Un-Corked

Beware, there is a screw-cap wine coming to a restaurant near you.

More than a few wine producers are just as adamant about not using corks in their wines, and a few are even putting screw caps on bottles of wine in the $150 range. The problem stems from lower cork quality and the disaster of cork contamination.

A nasty little mold called TCA creeps into the cork seemingly from nowhere, but its effect is obvious from the telltale wet-cardboard-in-a-damp-basement smell: The flavor of your wine will be obliterated. Your bottle of wine will be ruined regardless of its cost.

Tainted cork is nothing new, but, depending on which source you ask, it occurs in 3 to 10 percent of all wines bottled. At 3 percent the winery usually sticks with using corks. As contamination gets closer to 10 percent, many wineries switch to using polyurethane closures. These colorful plastic cork substitutes usually ensure quality but do nothing when it comes to helping a wine age. Some wineries use these for their drink-now varieties like Riesling, pinot grigio or chardonnay and use corks for their cabernets.

Then there is that radical group of wineries, ranging from places like Australia, New Zealand and a number in America, that want nothing to do with any form of cork be it polyurethane or the real thing. The latest shipments from Lawson’s and Villa Maria, two upscale New Zealand wineries, have switched to screw cap.

But the most outspoken, unabashed, anti-cork winery is Bonny Doon from Santa Cruz, Calif. This is the Che Guevara of the movement. The winery recently held an event in New York City to celebrate “The death of the cork — 1585-2002.” The eulogy was delivered by no less a wine personage than the famed British writer Jancis Robinson: “How we shall miss thy cylindrical barky majesty … and your uncomparable squidgness.” Having a hugely influential authority like Robinson refer to the cork as a “stink bomb” does make you sit up and wonder.

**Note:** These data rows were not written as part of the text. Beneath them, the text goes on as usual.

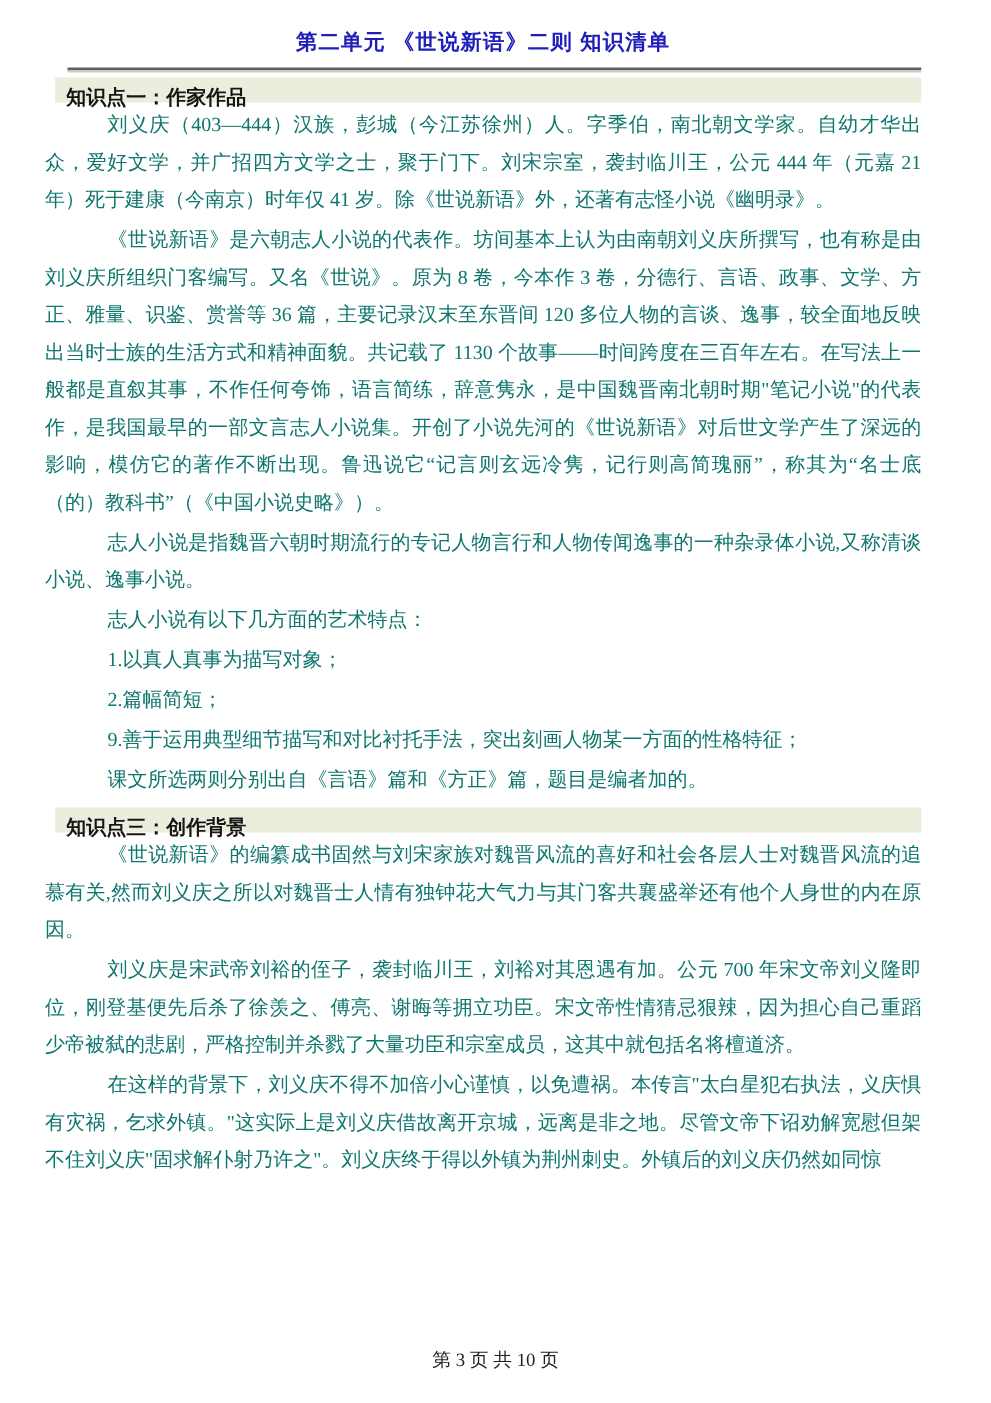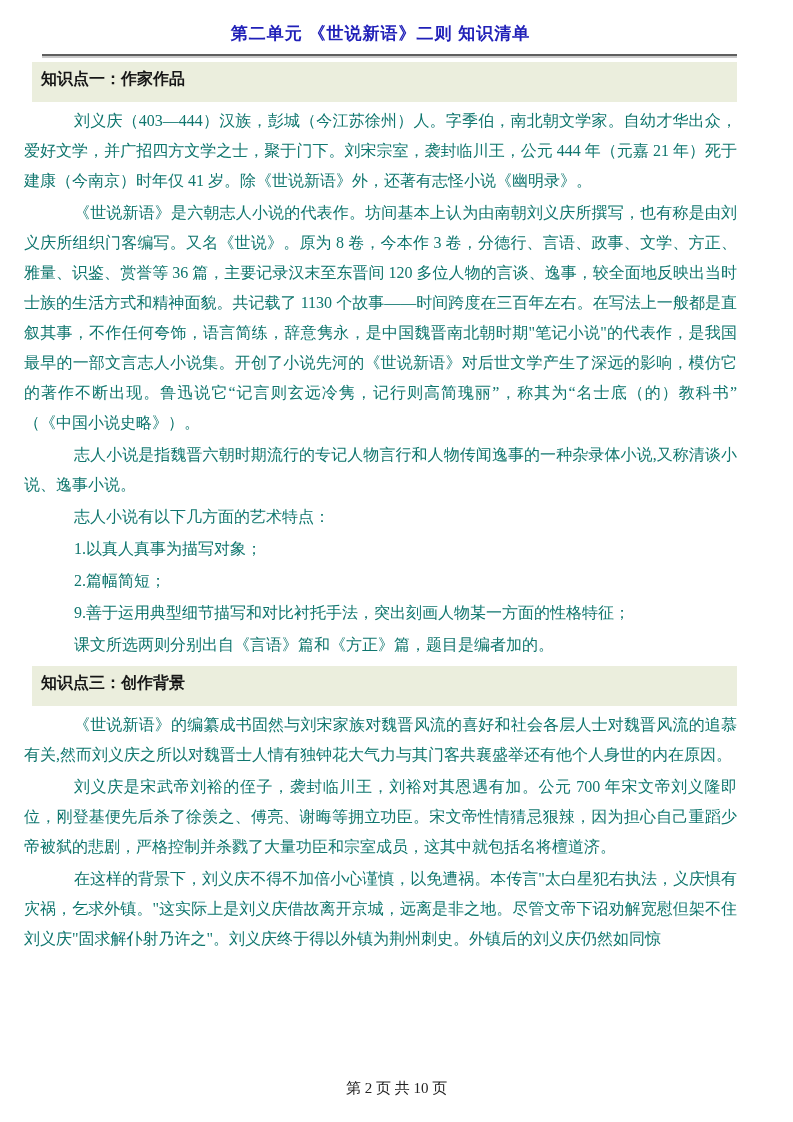--- a/index.html
+++ b/index.html
@@ -13,7 +13,7 @@
     color: #1c1c1c;
   }
   .content {
-    padding-left: 24px;
+    padding-left: 36px;
     padding-right: 56px;
   }
   .doc-title {

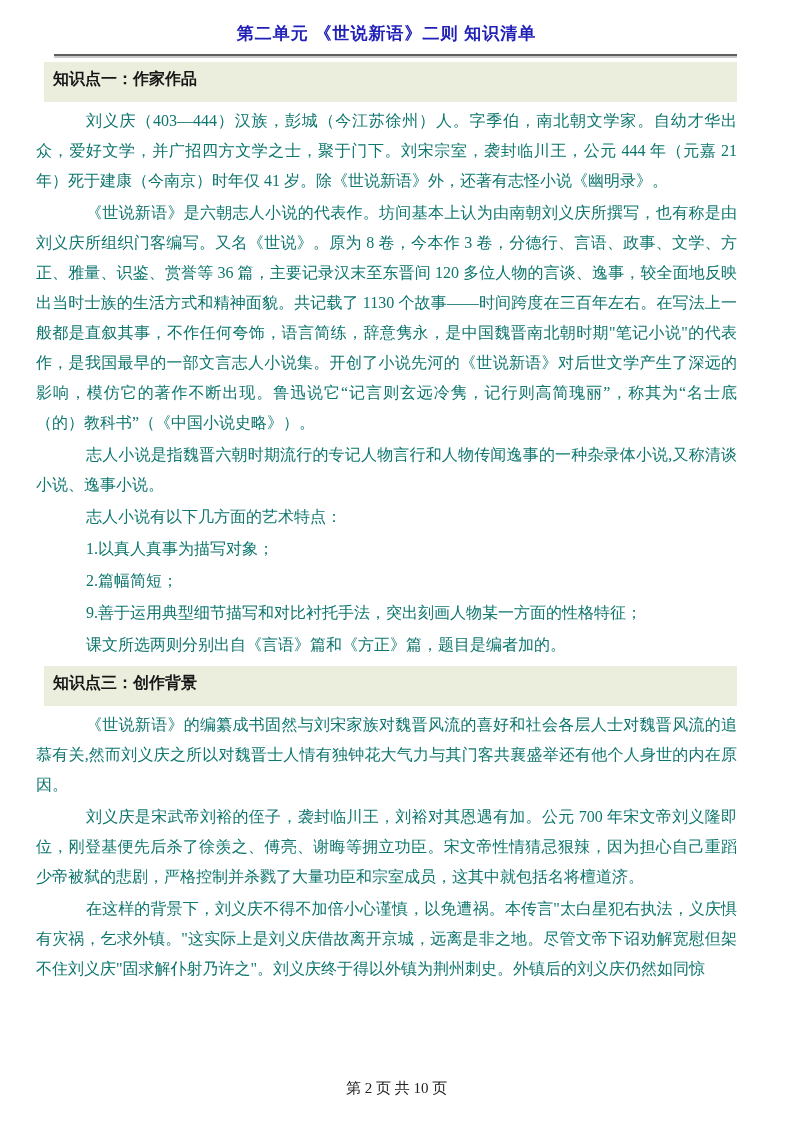--- a/index.html
+++ b/index.html
@@ -33,7 +33,7 @@
   }
   .band {
     margin: 6px 0 4px 8px;
-    height: 40px;
+    height: 20px;
     line-height: 34px;
     padding-left: 9px;
     background: var(--band_bg, #ebeedd);

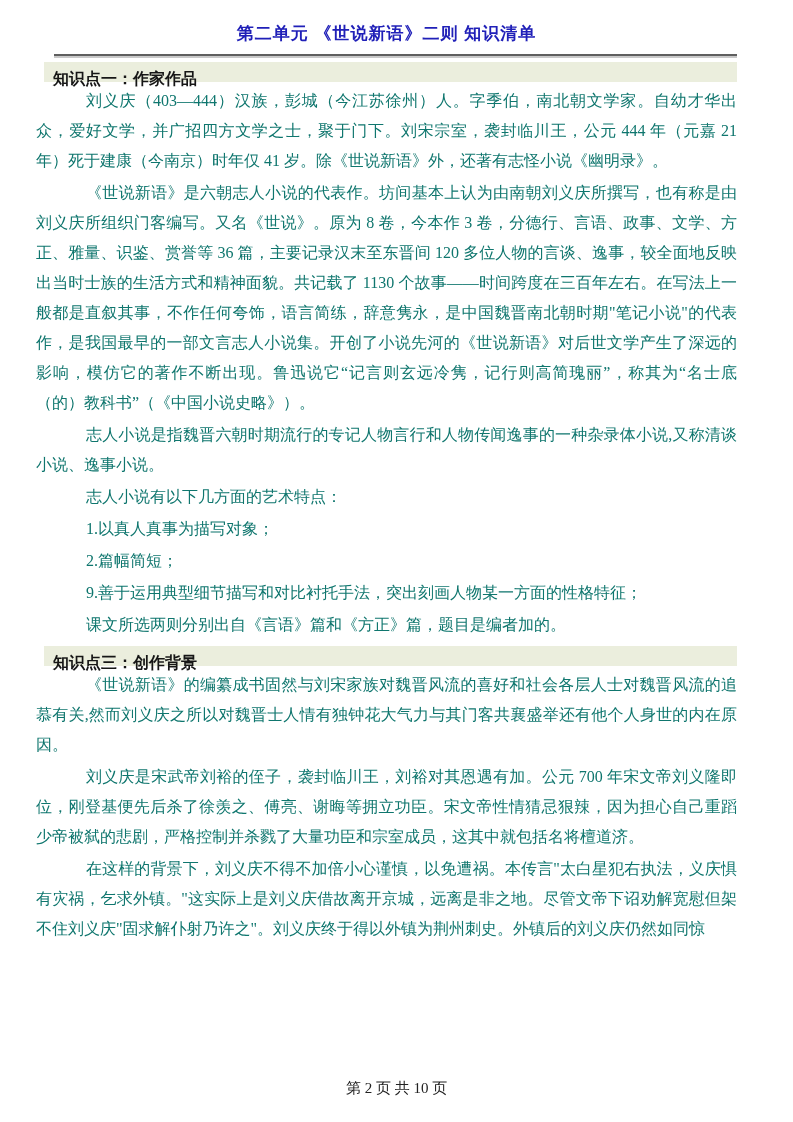--- a/index.html
+++ b/index.html
@@ -92,7 +92,7 @@
 
   </div>
 
-  <div class="footer">第 2 页 共 10 页</div>
+  <div class="footer">第 3 页 共 10 页</div>
 </div>
 
 </body></html>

Bonny Doon is the largest and most influential winery to jump onto the screw-cap bandwagon. Wineries like this one will force restaurants to consider the screw cap. Maybe the easy way out is simply to use their wine as a wine by the glass, thus leaving the pesky screw cap behind the bar.

Wondering how the cork industry was feeling amid the bombast, I contacted Ken Freeze, a public relations person for Cork Manufacturers, a company that distributes corks to wineries throughout the United States. He didn’t seem panicky in the least. According to its industry newsletters, cork is still going strong, with plenty of supply and demand. The main thing he stressed was the work being done on the complete removal of cork taint. Still, he implied, those large wineries in California have to do their own internal quality-control tests with every batch of cork they purchase.

As a strong industry spokesperson, he was still advocating a buyer-beware sense to the overall problem of cork quality. “When I go to a winery they can tell me exactly where their grapes come from and exactly who made their barrels,” Freeze told me, “but they seldom care about the source of their corks, and many still buy the cheapest.” The fact is, 10 years ago there were six cork suppliers in the United States. Today there are 22. “Corks seem to be more of a beauty contest than a quality contest.”

When he was asked if he was worried about all of the anti-cork, pro-screw-cap propaganda from Randall Graham of Bonny Doon Winery, he chuckled and said, “He tried polyurethane for a few years and it didn’t work. He is a showman who is really great at getting a headline. In three years he will be onto something else.”

One thing is certain. There is a quality wine with a screw cap in your future. Polyurethane isn’t going away anytime soon either. One question though: Is the problem limited to this country? While working on this story, I thought it would be good to have a glass of fine port. I opened a bottle of tawny only to find the unforgettable smell of cork taint. Seems even the Portuguese aren’t safe.